BEGIN
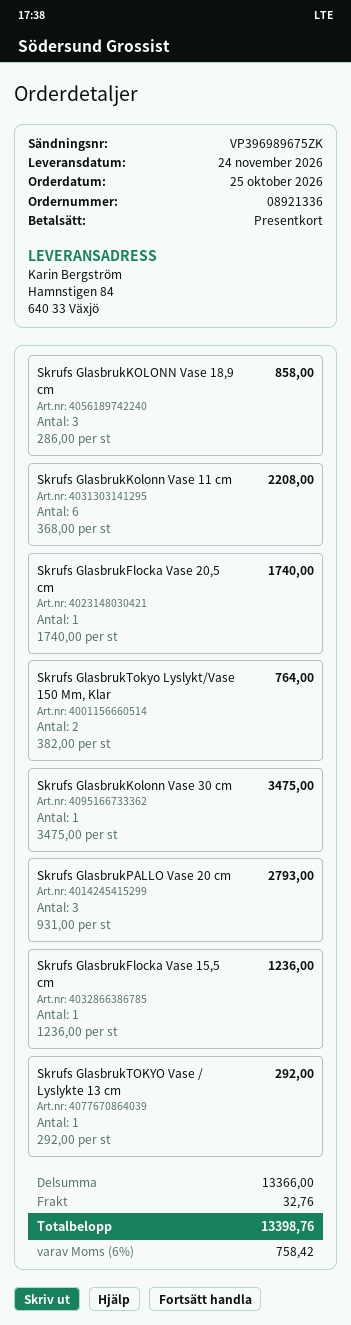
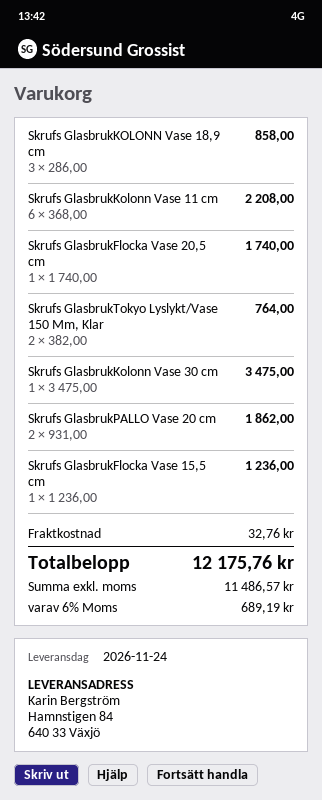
Skrufs GlasbrukPALLO Vase 20 cm: 3 x 931.00 = 2793.00 -> 2 x 931.00 = 1862.00
Skrufs GlasbrukTOKYO Vase / Lyslykte 13 cm: 1 x 292.00 = 292.00 -> none
tax: 6% = 758.42 -> 6% = 689.19
total: 13398.76 -> 12175.76

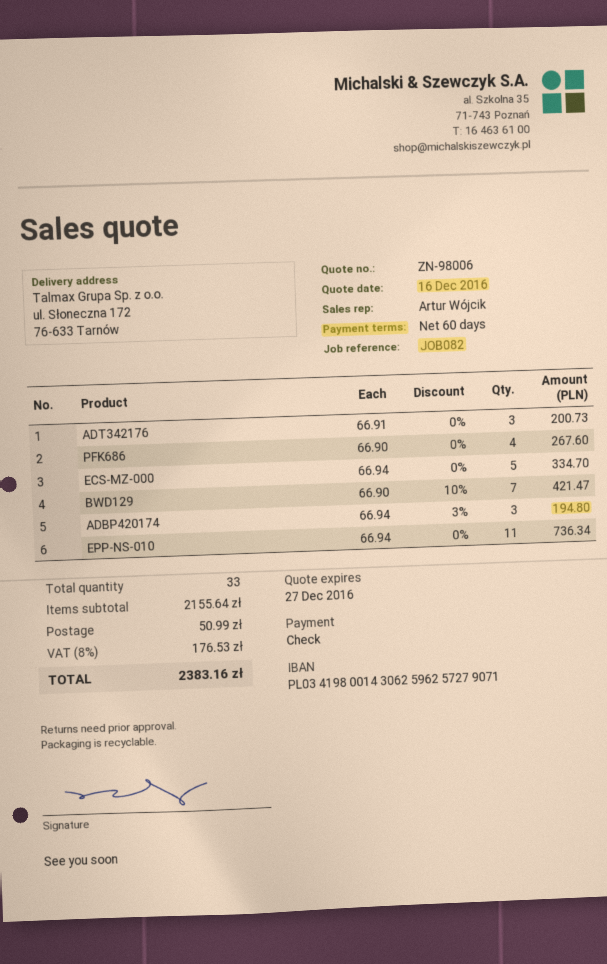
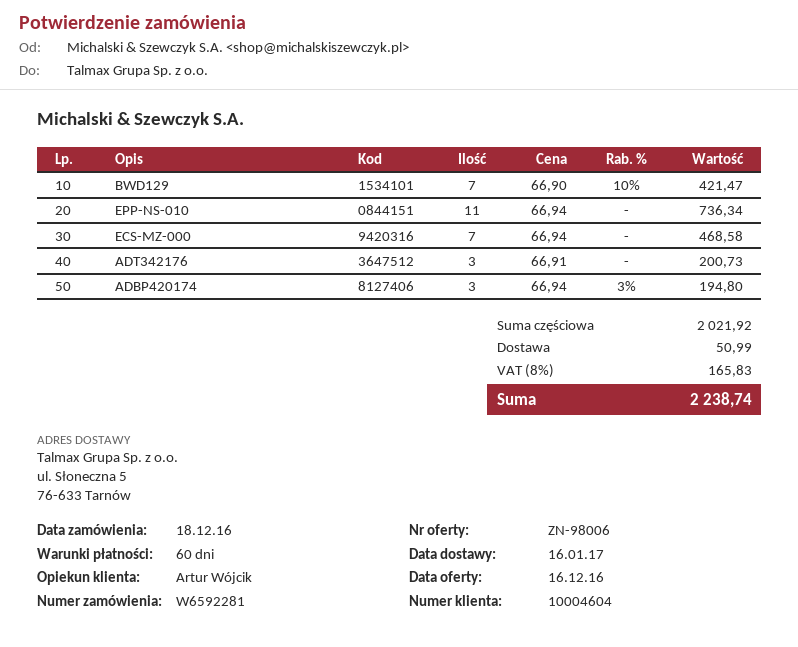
ship to: ul. Słoneczna 172, 76-633 Tarnów -> ul. Słoneczna 5, 76-633 Tarnów
PFK686: 4 x 66.90 = 267.60 -> none
ECS-MZ-000: 5 x 66.94 = 334.70 -> 7 x 66.94 = 468.58
subtotal: 2155.64 -> 2021.92
tax: 8% = 176.53 -> 8% = 165.83
total: 2383.16 -> 2238.74

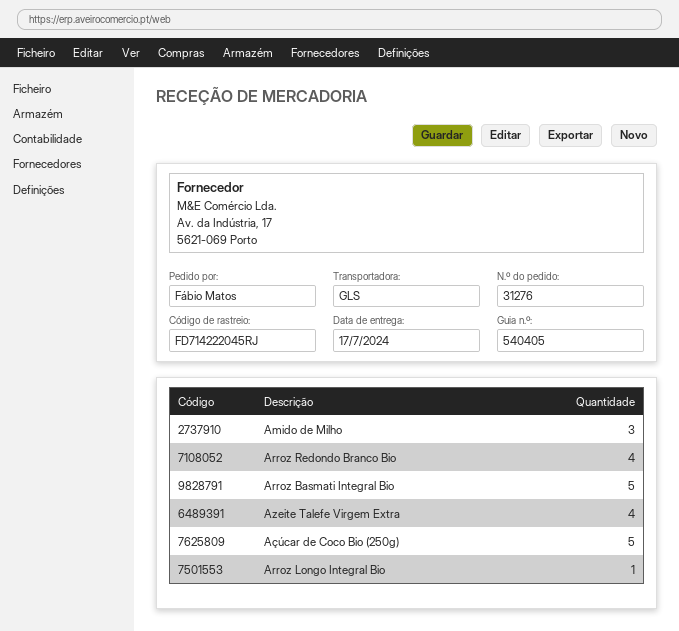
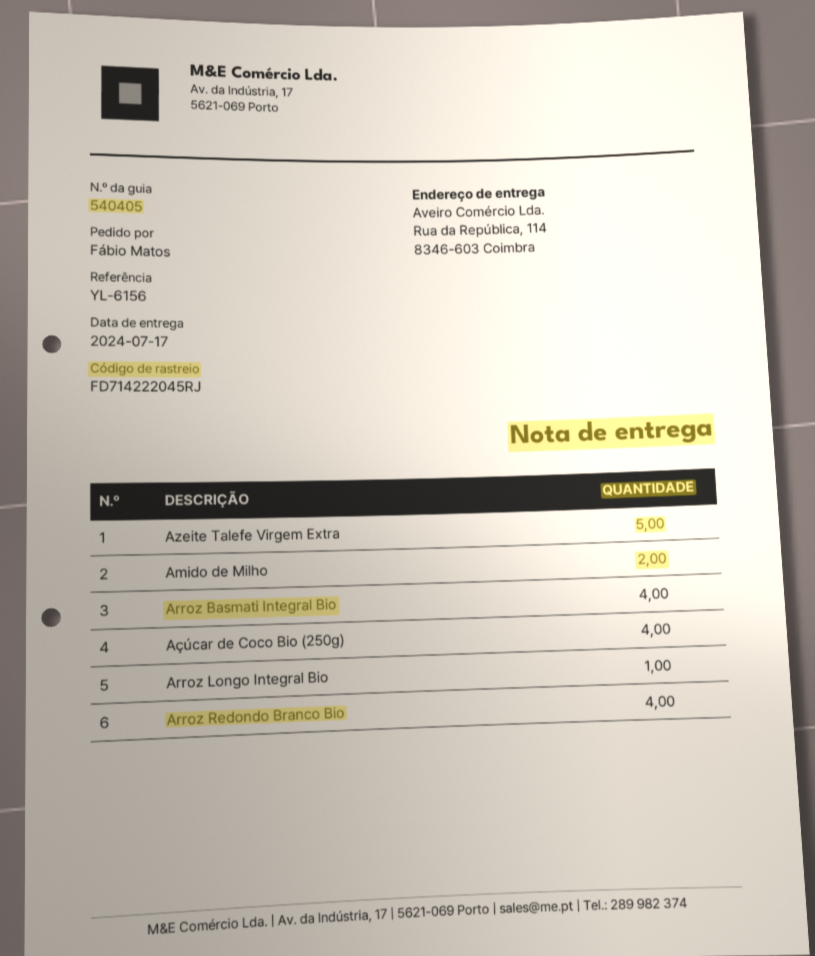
Amido de Milho: 3 -> 2
Arroz Basmati Integral Bio: 5 -> 4
Azeite Talefe Virgem Extra: 4 -> 5
Açúcar de Coco Bio (250g): 5 -> 4

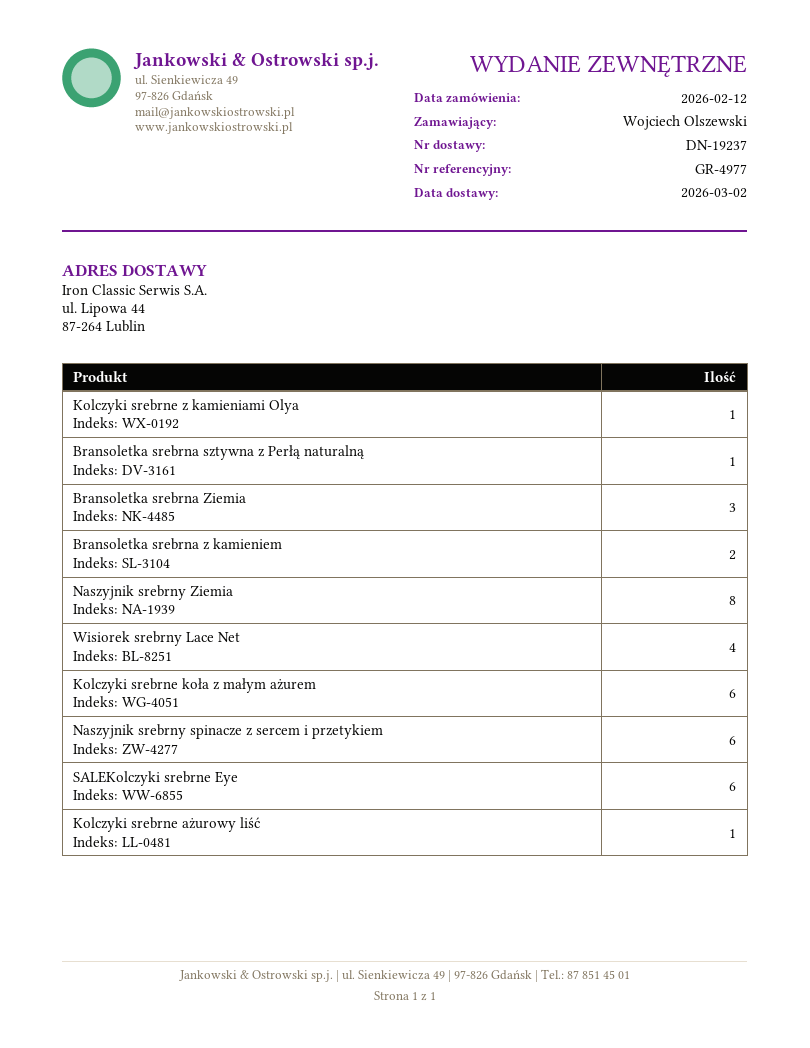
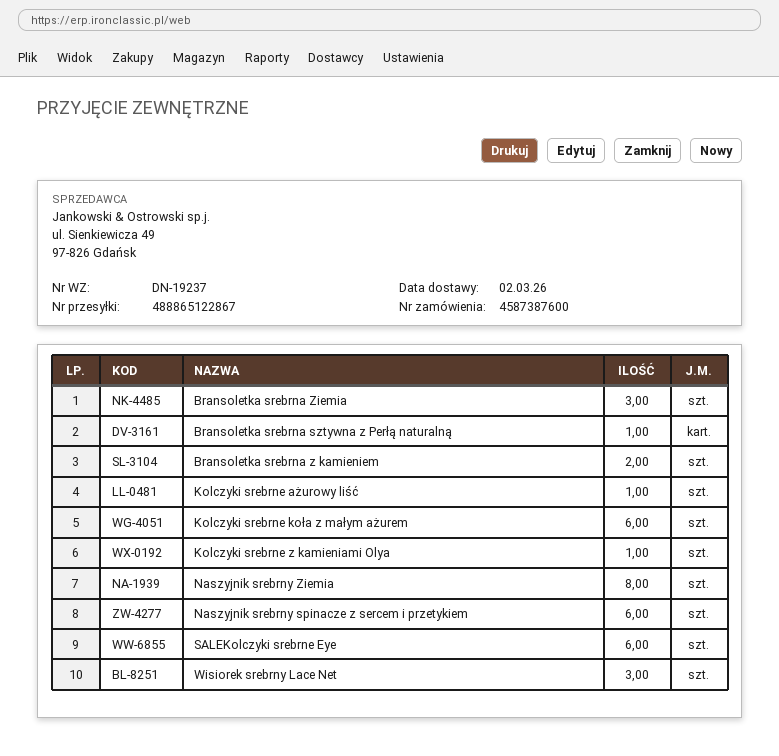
Wisiorek srebrny Lace Net: 4 -> 3

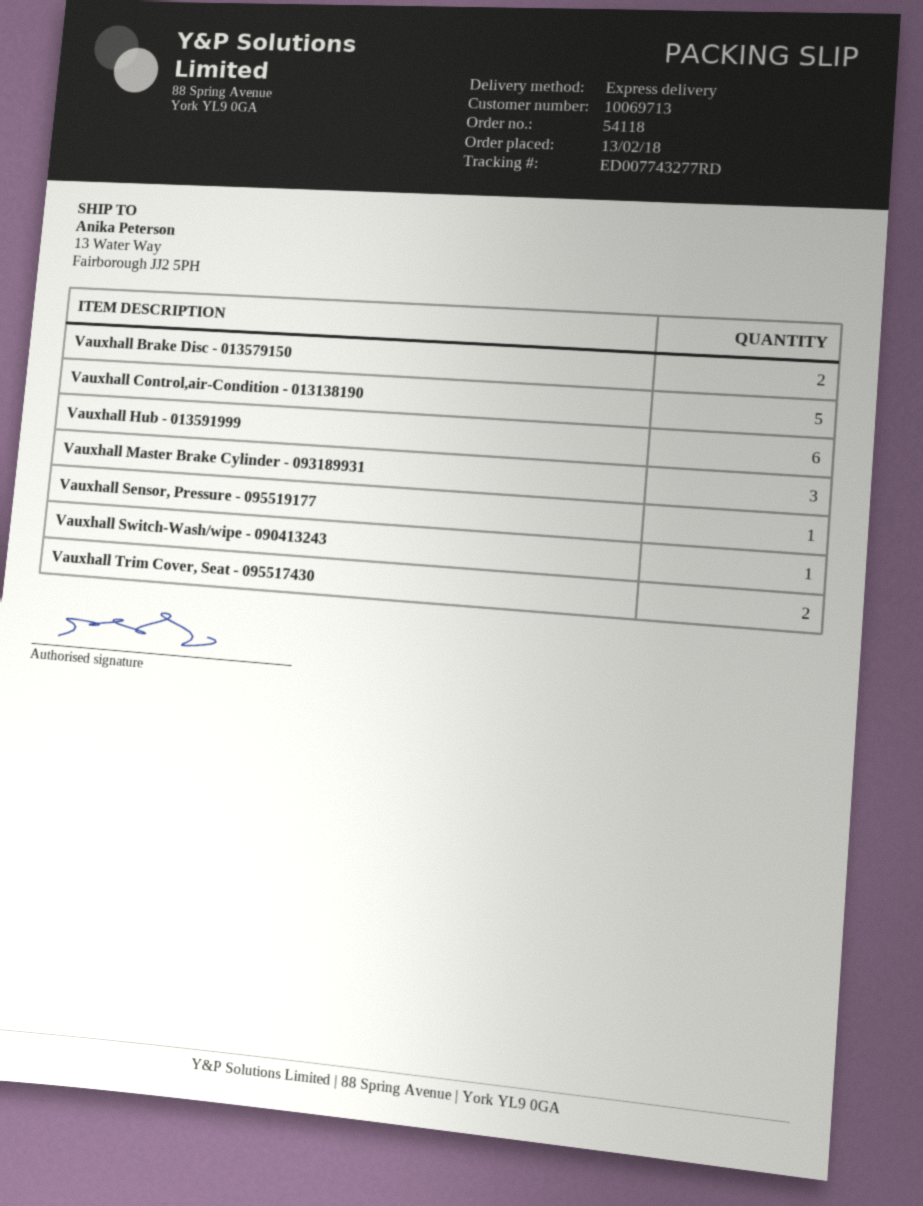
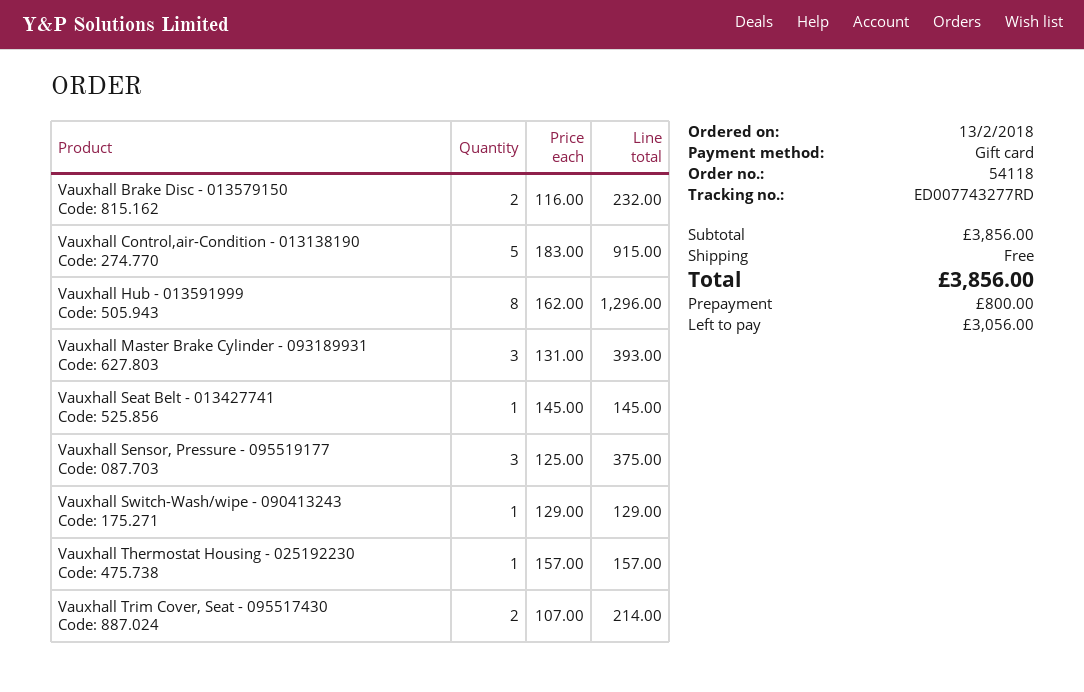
Vauxhall Hub - 013591999: 6 -> 8
Vauxhall Sensor, Pressure - 095519177: 1 -> 3
Vauxhall Seat Belt - 013427741: none -> 1
Vauxhall Thermostat Housing - 025192230: none -> 1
END
**TASK DESCRIPTION:** Find the count of lines in the data above where the string "none" occurs. Provide that number alone.

**EXPECTED OUTPUT:** 4